Accuracy & Precision

Many publications cite device performance in terms of accuracy. Accuracy in this context is simply the ability to measure the actual Stroke Volume (SV) in millilitres. The pulmonary artery catheter (PAC) is regarded as the ‘gold standard’ in this respect but is known to be no better than ±20%.

For clinical use this is regarded as acceptable and within the clinical norm of ±30%. The basic measurement of Stroke Distance (SD) by ODM has an accuracy on a single waveform of ±3%. The conversion to SV through the nomogram results in a greater error, similar to that of a PAC.
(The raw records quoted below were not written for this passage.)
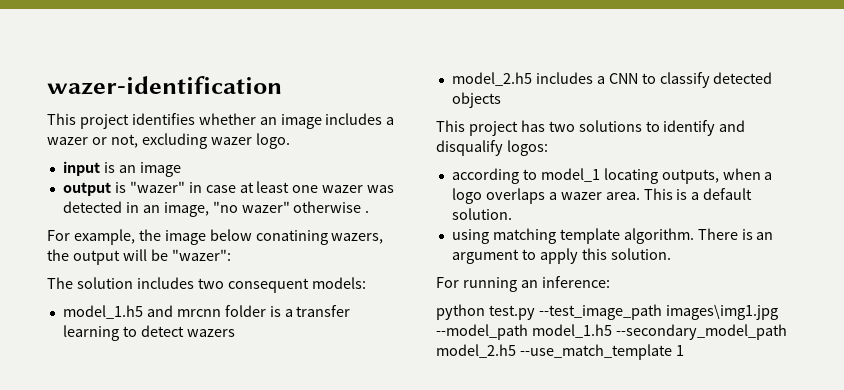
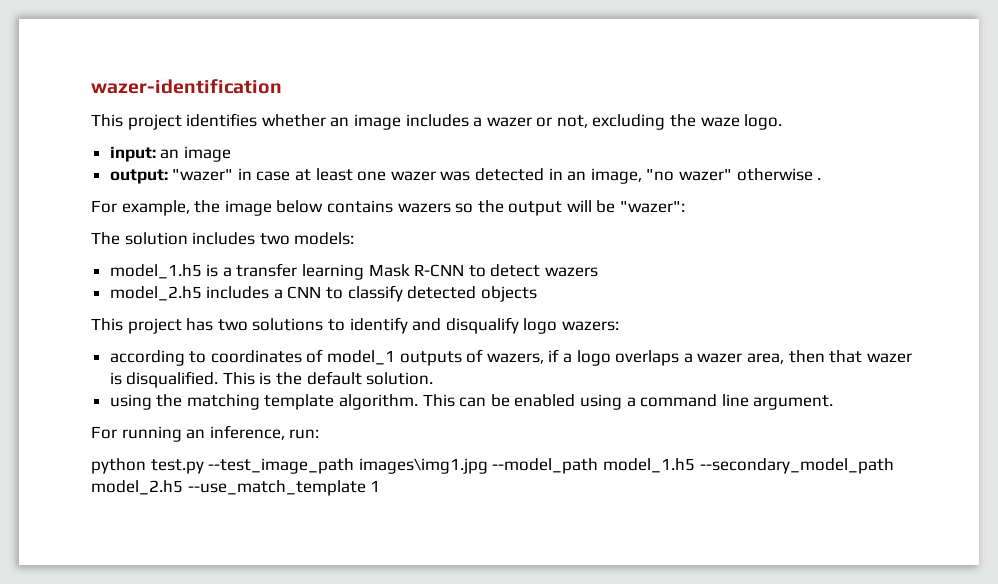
[210,137,252,145] wazer -> [670,114,740,127] the waze
[62,161,115,176] input is -> [109,146,156,162] input:
[62,182,126,196] output is -> [109,169,168,184] output:
[255,230,384,245] conatining wazers, -> [326,200,474,213] contains wazers so
[227,278,309,293] consequent -> (290, 239) none
[146,305,266,317] and mrcnn folder -> (202, 271) none
(119, 333) none -> [368,264,465,277] Mask R-CNN
[506,140,548,156] logos: -> [523,318,619,334] logo wazers:
[540,168,761,184] model_1 locating outputs, when -> [210,349,560,366] coordinates of model_1 outputs of wazers, if
[605,192,640,200] area. -> [746,350,912,364] [109,371,219,388] area, then that wazer is disqualified.
[691,192,700,200] a -> [276,372,303,385] the
(489, 236) none -> [156,394,183,407] the
[697,228,774,240] [451,248,671,264] There is an argument to apply this solution. -> [422,394,834,410] This can be enabled using a command line argument.
[541,276,610,288] inference: -> [209,425,320,440] inference, run:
However when using a device to guide IOFM in a 10% SVO protocol it is its precision that matters most of all, that is the ability to detect change in sequential measurements, in this case the effect of a fluid challenge on SD or SV. Precision is the ability to measure the same result repeatedly with minimal error.

Prof. Singer established that the error of repeatability of measuring SD for the ODM was 3.8% [1]. For an individual patient the diameter of the aorta will be a constant thus the SV precision will be equal to the known error for SD. [SV = SD x Aortic Root Diameter (from patient nomogram)].

This precision/repeatability error can then be used to determine the least significant change in SD/SV required to ensure confidence in measuring a real haemodynamic change and not just measurement error. With its calculated error of 3.8%, the user can be 99% confident that a measured change in SD/SV of >10% is real (this is based on 99% of normally distributed data points falling within 2.5 standard deviations of the mean).

The precision of a technology dictates its ability to guide fluid management. The 10% SV change algorithm  used to optimise SV is specific to the ODM, and is evidence-based. Other technologies that are less precise may not be as effective in guiding fluid management based on this algorithm.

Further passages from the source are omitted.